**SUPPLIED MATERIAL:**
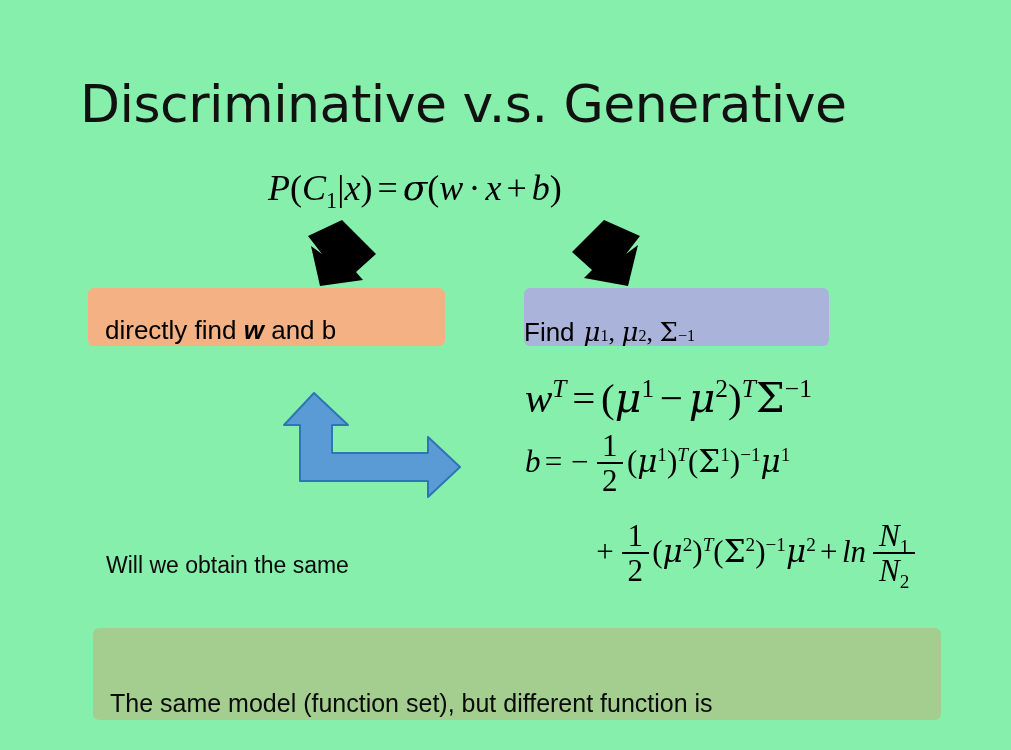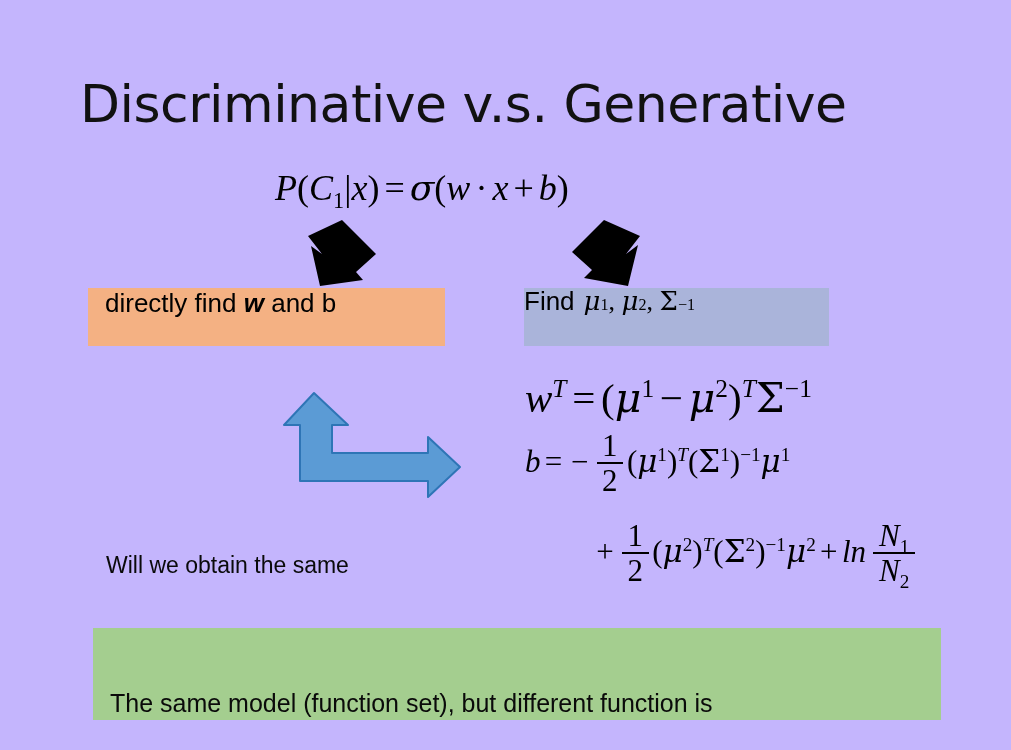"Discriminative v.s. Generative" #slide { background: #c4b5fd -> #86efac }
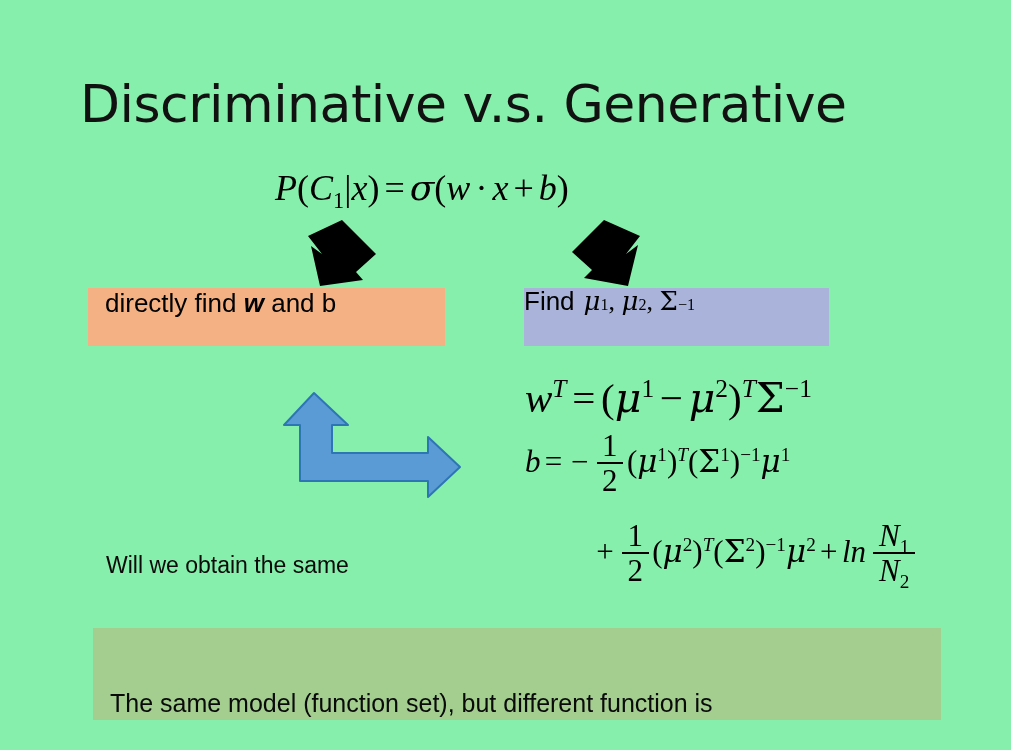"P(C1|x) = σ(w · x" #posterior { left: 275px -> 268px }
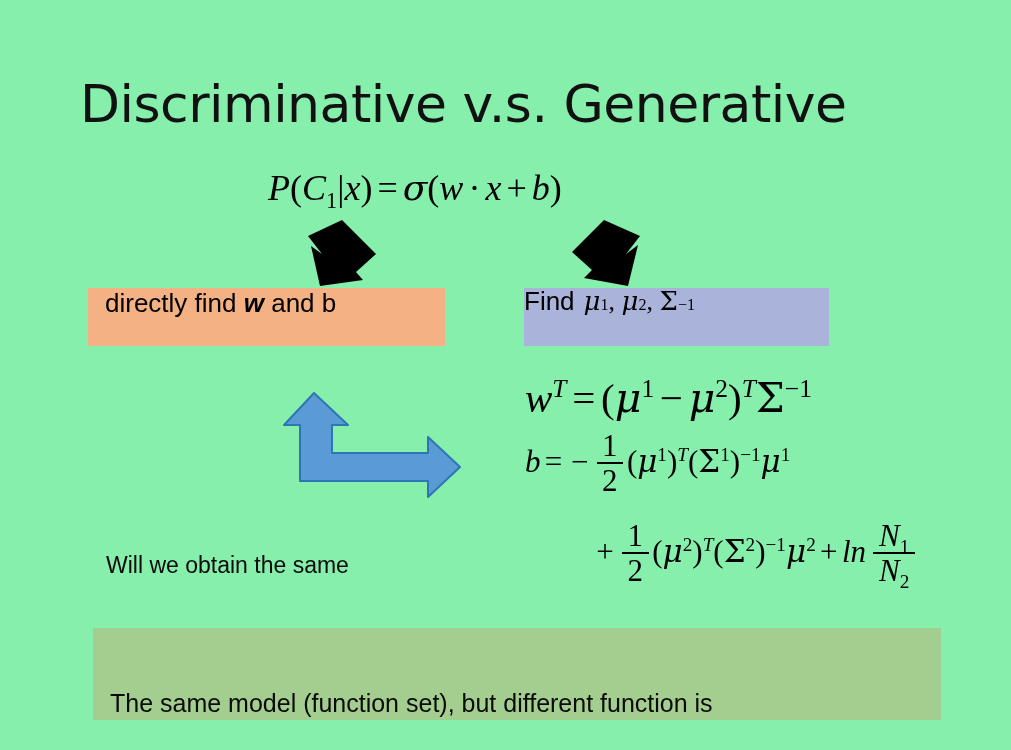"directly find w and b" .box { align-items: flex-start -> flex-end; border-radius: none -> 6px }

---

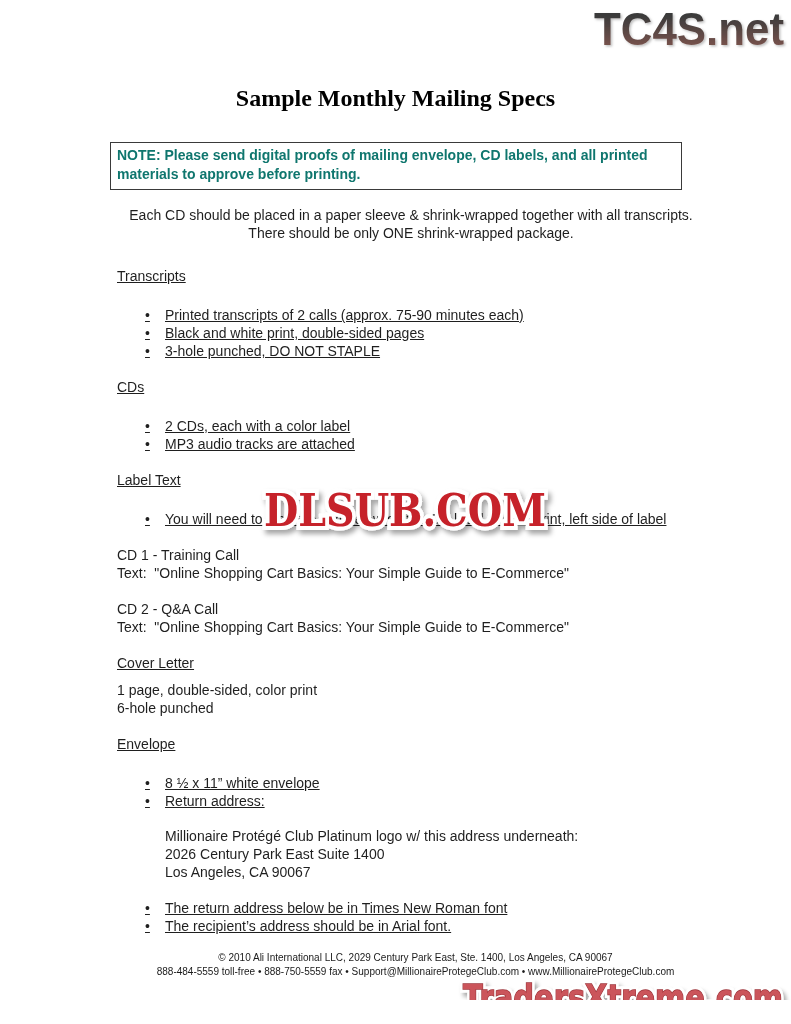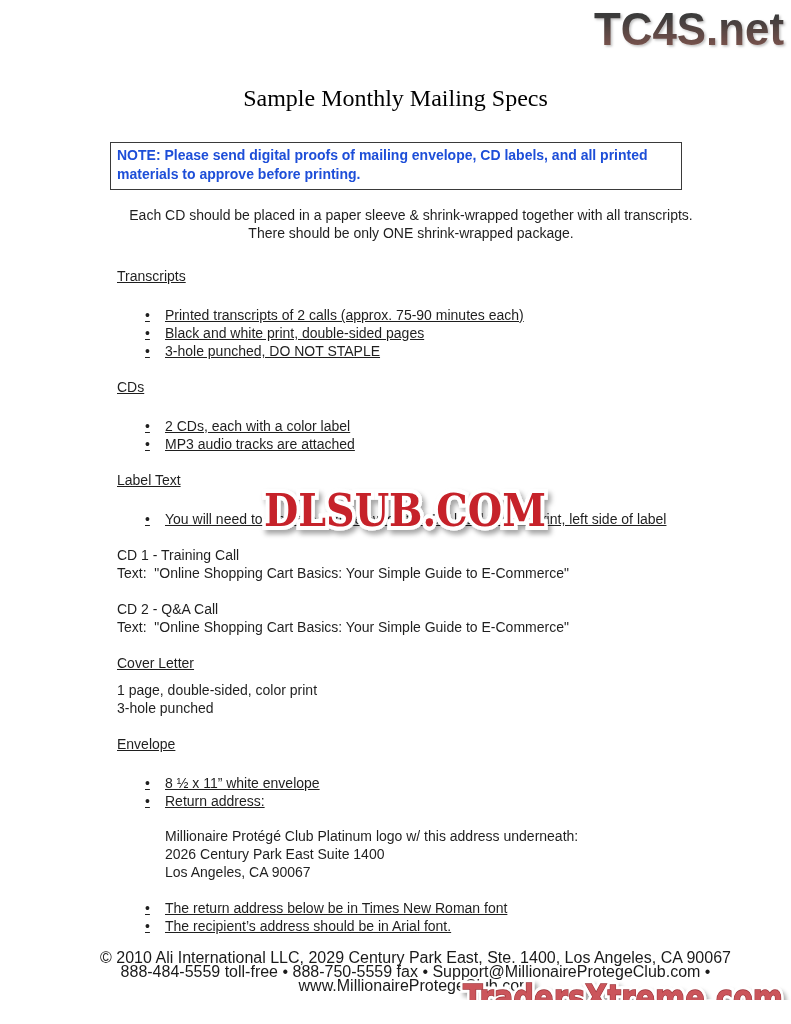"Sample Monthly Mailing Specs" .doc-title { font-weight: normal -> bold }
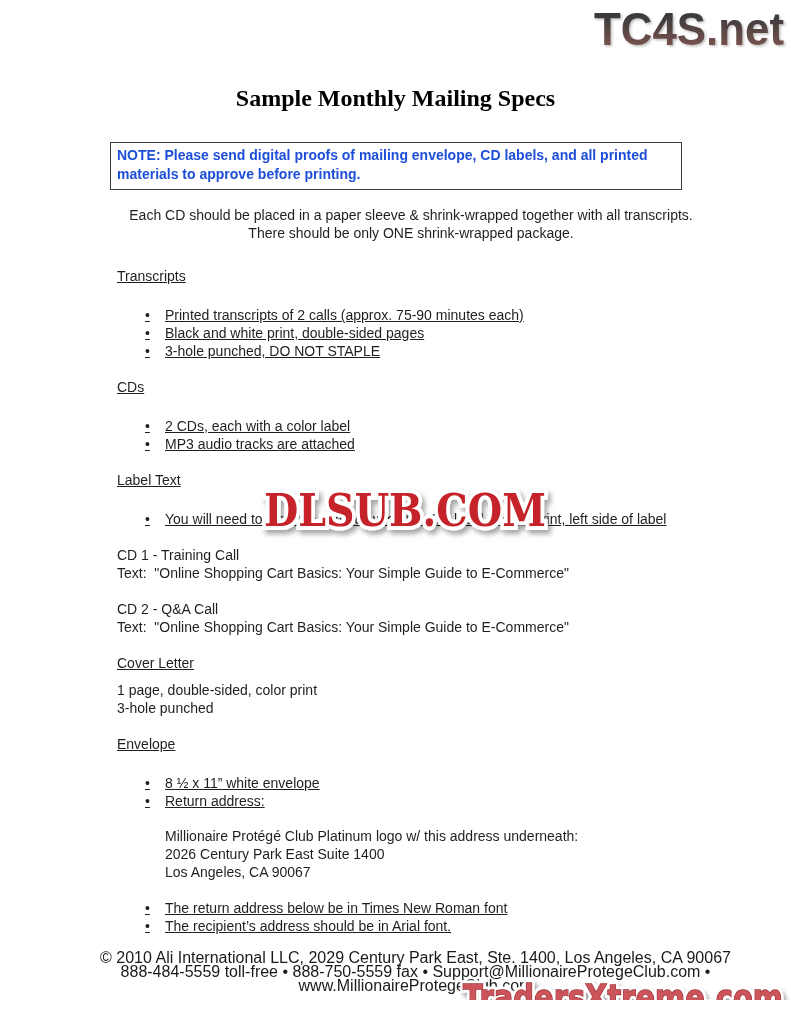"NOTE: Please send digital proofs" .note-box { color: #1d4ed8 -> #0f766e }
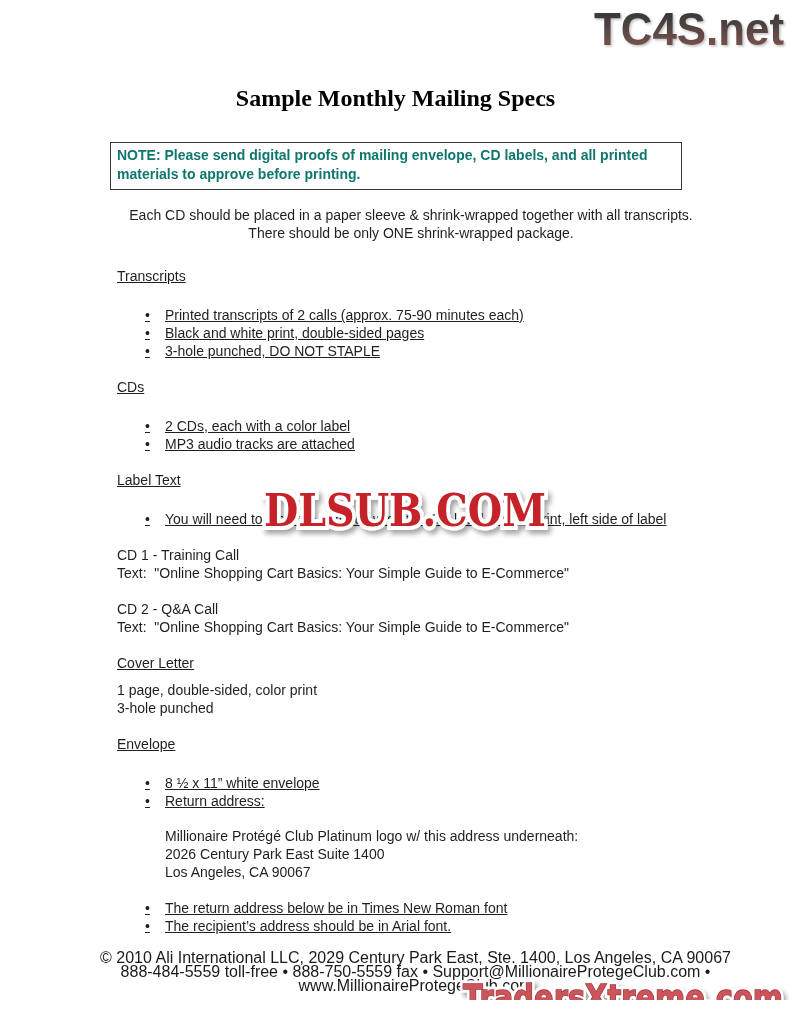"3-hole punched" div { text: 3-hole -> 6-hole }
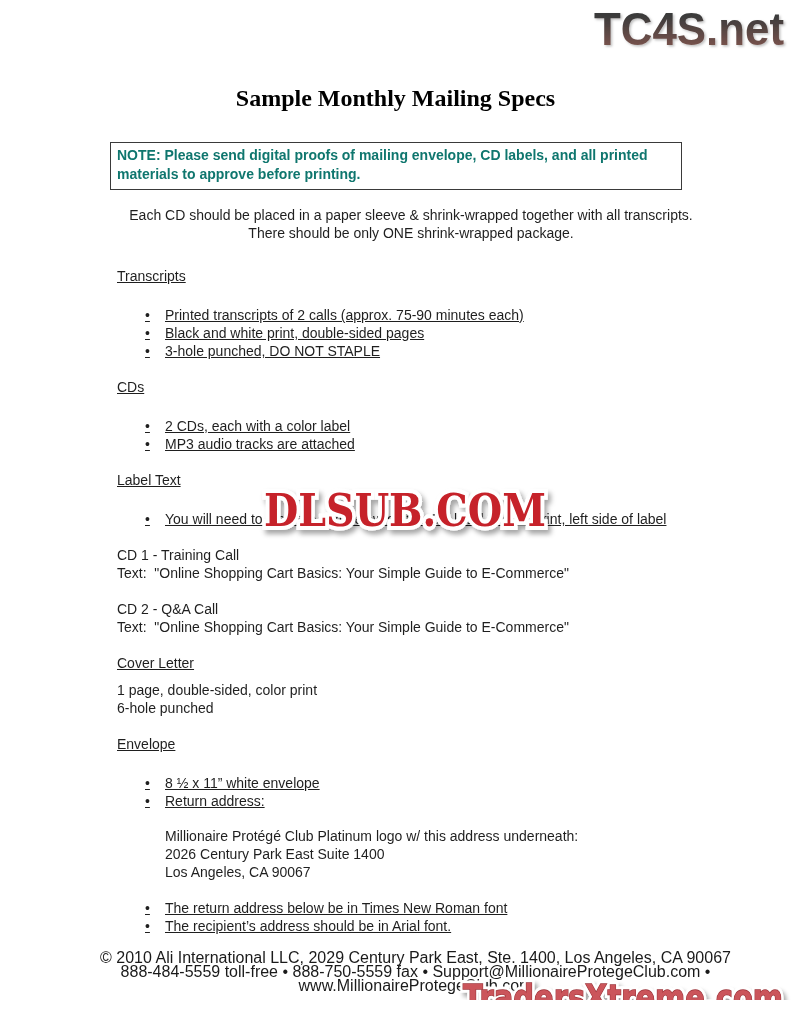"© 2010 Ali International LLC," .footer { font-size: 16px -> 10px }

**REQUIRED ACTION:** Starting at the line containing "background: #c4b5fd ->" and stopping at the line containing "align-items: flex-start ->", output each line exactly as it appears above. Leave out the pictures.

**SOLUTION BELOW:**
"Discriminative v.s. Generative" #slide { background: #c4b5fd -> #86efac }
"P(C1|x) = σ(w · x" #posterior { left: 275px -> 268px }
"directly find w and b" .box { align-items: flex-start -> flex-end; border-radius: none -> 6px }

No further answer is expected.